Top of Data records

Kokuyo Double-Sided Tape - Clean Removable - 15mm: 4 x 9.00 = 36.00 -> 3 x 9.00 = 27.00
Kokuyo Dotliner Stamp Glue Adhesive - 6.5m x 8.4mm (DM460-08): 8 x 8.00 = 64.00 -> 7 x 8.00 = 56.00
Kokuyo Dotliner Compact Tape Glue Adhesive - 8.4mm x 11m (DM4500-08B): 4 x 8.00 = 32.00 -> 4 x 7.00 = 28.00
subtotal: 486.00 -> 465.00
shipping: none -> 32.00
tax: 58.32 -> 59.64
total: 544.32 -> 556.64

Bottom of Data records
Top of Data records

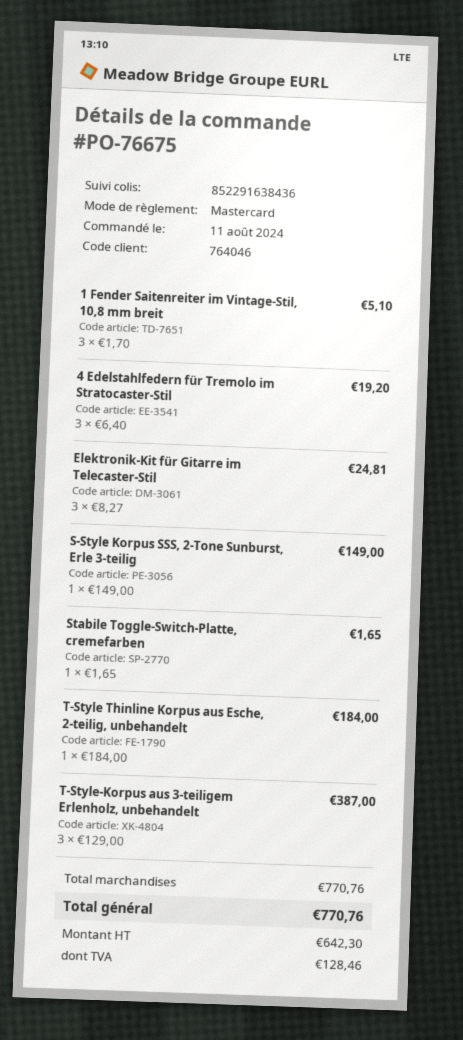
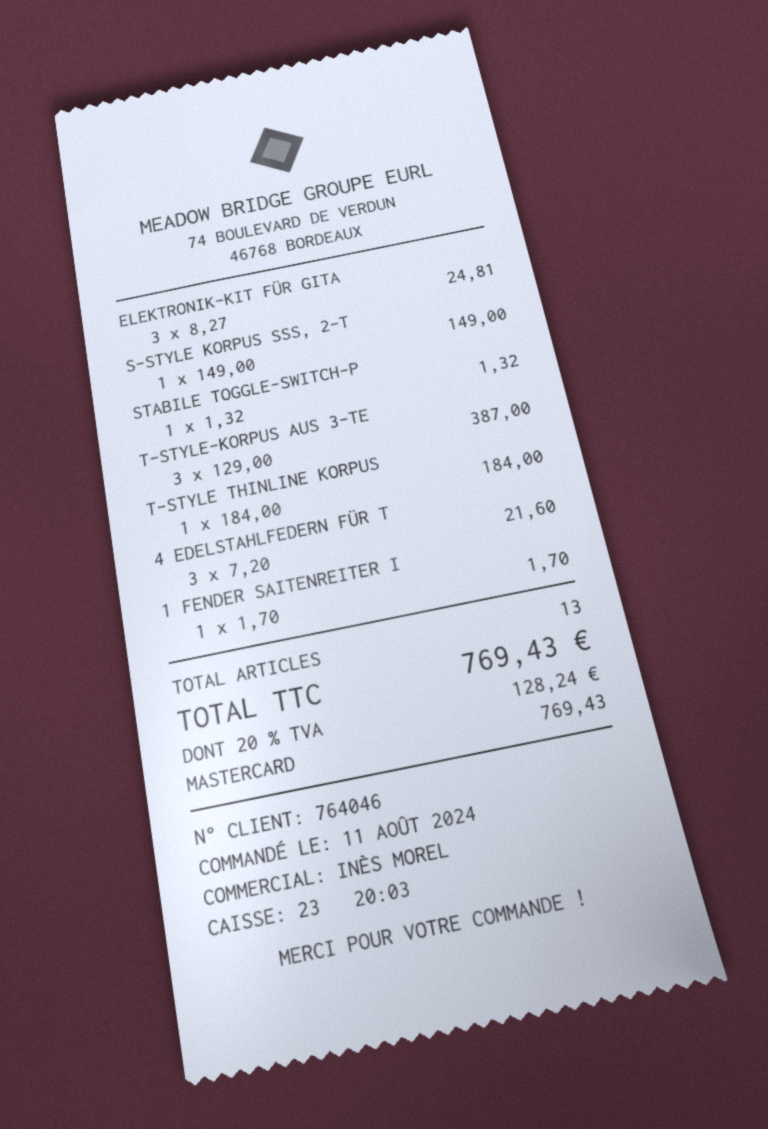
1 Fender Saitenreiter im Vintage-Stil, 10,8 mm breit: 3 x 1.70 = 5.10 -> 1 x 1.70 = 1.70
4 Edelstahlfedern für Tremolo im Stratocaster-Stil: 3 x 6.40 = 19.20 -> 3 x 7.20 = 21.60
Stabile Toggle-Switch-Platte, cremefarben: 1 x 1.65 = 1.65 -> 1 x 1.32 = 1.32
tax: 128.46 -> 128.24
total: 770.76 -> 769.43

Bottom of Data records
Top of Data records

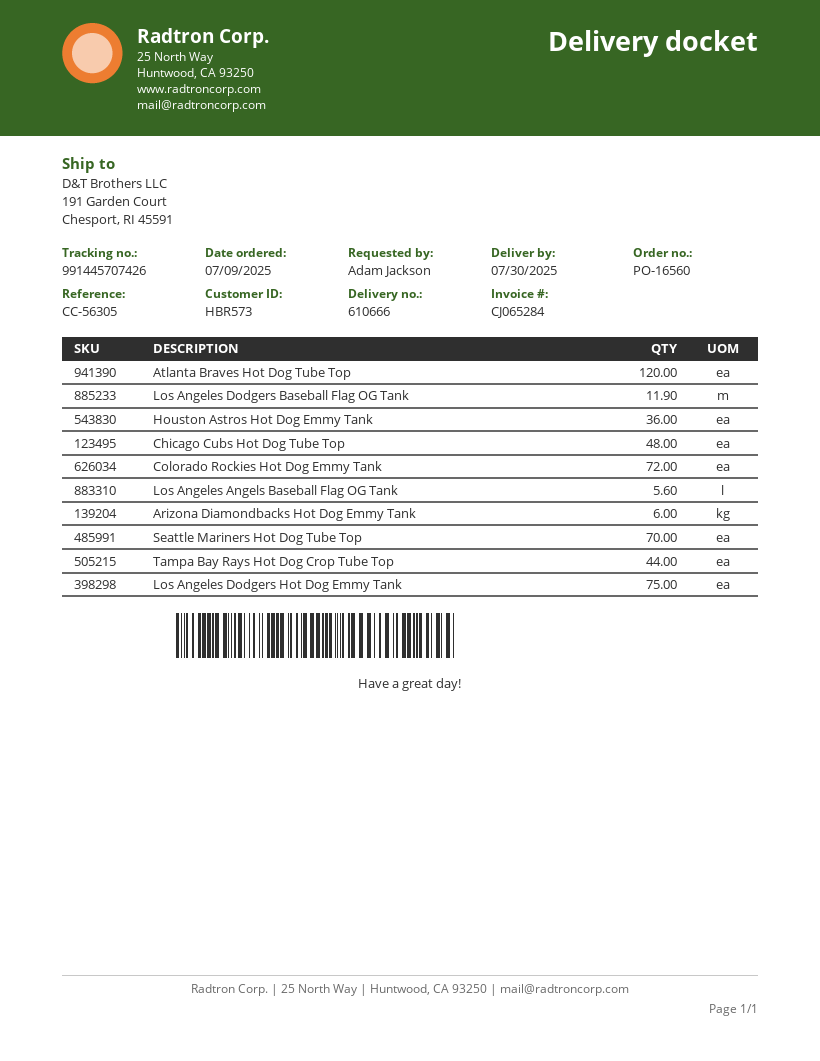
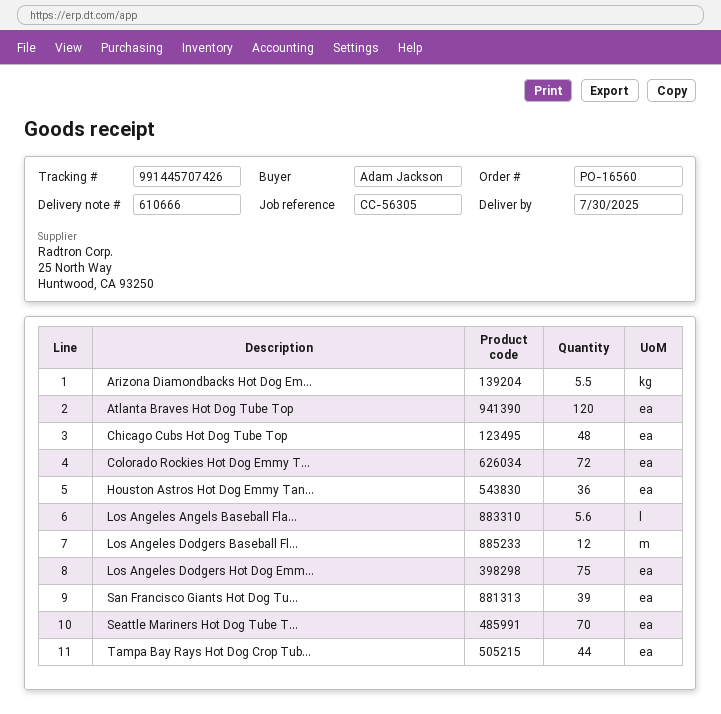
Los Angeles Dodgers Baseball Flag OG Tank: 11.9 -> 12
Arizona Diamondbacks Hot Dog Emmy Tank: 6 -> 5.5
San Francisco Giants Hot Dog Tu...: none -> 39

Bottom of Data records

About this exercise
Scan the records above for the string "Dotliner", then copy each line where it turns up.

Answer to this task
Kokuyo Dotliner Stamp Glue Adhesive - 6.5m x 8.4mm (DM460-08): 8 x 8.00 = 64.00 -> 7 x 8.00 = 56.00
Kokuyo Dotliner Compact Tape Glue Adhesive - 8.4mm x 11m (DM4500-08B): 4 x 8.00 = 32.00 -> 4 x 7.00 = 28.00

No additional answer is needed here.